This time last year locally we faced uncertainty regarding how we would manage our regular programme around the proposed track resurfacing.
The resurfacing in November and early December was a success story, with final completion ahead of deadline and within budget – a modern-day miracle.
Our weekly programme during resurfacing continued, thanks to the generosity of Whanganui Collegiate School allowing us to run an innovative programme for the senior and children’s club on the grass 200-metre track behind the boarding houses.
We lost only four weeks at Cooks Gardens and returned at the start of the year to the newest surface in New Zealand and an enhanced world-class venue.
The local club programme is being prepared, with a draft to be circulated to committee members and coaches later this month and the final programme published on the website at the beginning of next month.
The likely programme will feature our standard A, B and C programmes.
The A programme features on the track 100m, 400m and 1500m. The B programme includes 200m, 800m and 3000m. The C programme features odd distances – 60m, 150m, 300m, 600m and 1000m.

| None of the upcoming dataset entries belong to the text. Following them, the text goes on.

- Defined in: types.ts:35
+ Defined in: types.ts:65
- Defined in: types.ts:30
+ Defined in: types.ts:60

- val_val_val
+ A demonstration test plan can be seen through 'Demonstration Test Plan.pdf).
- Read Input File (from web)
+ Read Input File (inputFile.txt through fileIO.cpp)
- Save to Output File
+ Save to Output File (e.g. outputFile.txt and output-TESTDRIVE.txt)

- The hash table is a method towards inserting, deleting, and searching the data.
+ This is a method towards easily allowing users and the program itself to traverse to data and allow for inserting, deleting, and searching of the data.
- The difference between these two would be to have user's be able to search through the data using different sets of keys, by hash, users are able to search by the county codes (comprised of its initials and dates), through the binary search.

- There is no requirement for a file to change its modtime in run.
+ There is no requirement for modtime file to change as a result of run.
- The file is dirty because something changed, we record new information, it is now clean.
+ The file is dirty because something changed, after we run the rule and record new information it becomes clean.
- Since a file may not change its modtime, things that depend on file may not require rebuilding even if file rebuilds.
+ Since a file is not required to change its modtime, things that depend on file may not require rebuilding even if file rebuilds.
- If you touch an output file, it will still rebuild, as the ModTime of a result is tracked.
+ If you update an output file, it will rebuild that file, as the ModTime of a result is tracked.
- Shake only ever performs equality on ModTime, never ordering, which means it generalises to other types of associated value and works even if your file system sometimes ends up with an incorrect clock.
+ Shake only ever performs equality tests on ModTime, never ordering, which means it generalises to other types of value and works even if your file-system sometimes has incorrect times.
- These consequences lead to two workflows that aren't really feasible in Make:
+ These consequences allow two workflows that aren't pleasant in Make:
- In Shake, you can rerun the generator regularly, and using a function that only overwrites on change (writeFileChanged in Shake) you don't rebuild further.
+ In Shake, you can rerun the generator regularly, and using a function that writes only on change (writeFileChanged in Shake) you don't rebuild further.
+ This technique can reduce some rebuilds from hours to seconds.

Each week has a throw, a jump, hurdles and relay(s).
The senior club caters for athletes from Year 7 through to masters. On the C programme night, younger children’s events are included, supporting their weekly programme held on a different day.
We hope to add a coaching element for beginners both within and before Club Night, targeting that important group of inexperienced athletes. We retain flexibility by adding events by request provided we have warning to allow published timed programmes each week in advance of Club Night.
Before Christmas, the popular Regional League continues to give good early-season competition for senior athletes and vital preparation for leading secondary school-aged athletes preparing for the New Zealand Secondary Schools Championships, to be held in the first weekend in December. This year’s venue is Hastings which, following two South Island venues in 2023 and 2024, should ensure more Whanganui schools are involved. The good showing at North Island Schools from Whanganui athletes in April should provide incentive for increased Whanganui participation.
The Regional Meetings have been set for Inglewood on Saturday, November 1, Whanganui a week later (November 8) and conclude in Masterton on November 22, two weeks before the New Zealand Secondary Schools Championships in Hastings on December 5-7.
The national calendar features six World Athletics National Permit Meets. This is complemented by three full World Athletics Continental Tour Bronze Meetings and two national championships. The early publication of the programme is to be commended.
The “Summer Circuit” is billed as “the pinnacle of domestic athletics in Aotearoa, bringing New Zealand’s top athletes and international contenders for a series of high-performance, fan–focused meets that define the series”. Bronze-level meets offer important points-scoring opportunities for athletes chasing world rankings.
The circuit starts in Hastings with the new Short Track Championships, held in conjunction with the Potts Classic. Cooks Gardens hosts the first of the three Bronze Meets with the Pak’nSave Cooks International Classic on January 24, which includes the New Zealand Mile Championship.
The Graeme Douglas International in Auckland on February 8 and the International Track Meeting in Christchurch on February 21 lead into the New Zealand Track and Field Championships in Auckland on March 5-8.
An exciting season lies ahead, with Cooks Gardens once again featuring. I am disappointed that the Capital Classic in Wellington, which we have worked closely with over many years, especially in attracting overseas athletes, does not have a higher status.
I look forward to reporting on exciting track and field in the fast-approaching summer.